Right... so concretely I guess your actual goal is to show that the extended presheaf is actually a sheaf?

Reid Barton (Nov 15 2018 at 15:04):

You might want to pick a fact to prove, and work backwards from there

Reid Barton (Nov 15 2018 at 15:04):

Otherwise you can enter a swamp of things you could formalize and choices of definitions you could make

Johan Commelin (Nov 15 2018 at 15:52):

Right. I want to get an equivalence of categories between sheaf B and sheaf X. That is a concrete goal that I definitely want to reach.

Johan Commelin (Nov 15 2018 at 16:16):

@Reid Barton So which approach would you suggest now? Maybe the one with Kan extensions is best? Because it will generalise later on?

Johan Commelin (Nov 15 2018 at 16:16):

Hmmm, I'm being called for an early dinner. See you later.

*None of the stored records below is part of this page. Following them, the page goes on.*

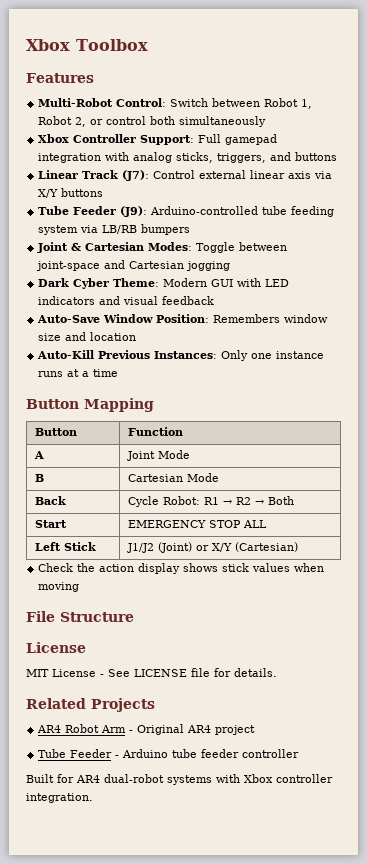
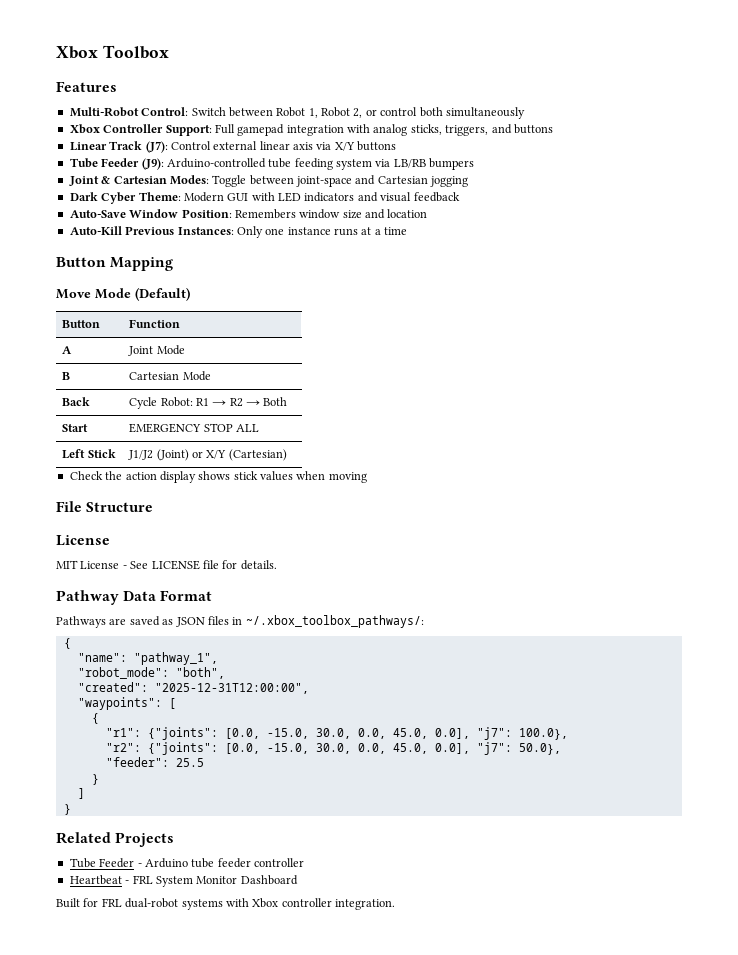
+ Move Mode (Default)
+ Pathway Data Format
+ Pathways are saved as JSON files in ~/.xbox_toolbox_pathways/:
+ {
+ "name": "pathway_1",
+ "robot_mode": "both",
+ "created": "2025-12-31T12:00:00",
+ "waypoints": [
+ {
+ "r1": {"joints": [0.0, -15.0, 30.0, 0.0, 45.0, 0.0], "j7": 100.0},
+ "r2": {"joints": [0.0, -15.0, 30.0, 0.0, 45.0, 0.0], "j7": 50.0},
+ "feeder": 25.5
+ }
+ ]
+ }
  Related Projects
- AR4 Robot Arm - Original AR4 project
+ Heartbeat - FRL System Monitor Dashboard
- Built for AR4 dual-robot systems with Xbox controller integration.
+ Built for FRL dual-robot systems with Xbox controller integration.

Johan Commelin (Nov 15 2018 at 18:41):

:rolling_on_the_floor_laughing: This error is hilarious:

type mismatch at application
  set.{u} (over.{u u} U)
term
  over.{u u} U
has type
  Type u
but is expected to have type
  Type u

Johan Commelin (Nov 15 2018 at 19:33):

@Reid Barton How does this look?

def restrict : presheaf X  category_theory.presheaf B :=
{ obj := λ F, (full_subcategory_inclusion B).op  F,
  map := λ _ _ f, whisker_left _ f }

def extend : category_theory.presheaf B  presheaf X :=
{ obj := λ F, yoneda.op  restrict.op  yoneda.obj F,
  map := λ F G f, whisker_left _ $ whisker_left _ $ yoneda.map f }

I think you gave a very good suggestion!

Johan Commelin (Nov 15 2018 at 19:42):

@Reid Barton I think it makes sense to merge your presheaf.lean with parts of my sheaf.lean. What would be the best approach? Should I merge your branch into mine?

Johan Commelin (Nov 15 2018 at 19:42):

I would like to prove that restrict and extend form an adjunction anyway.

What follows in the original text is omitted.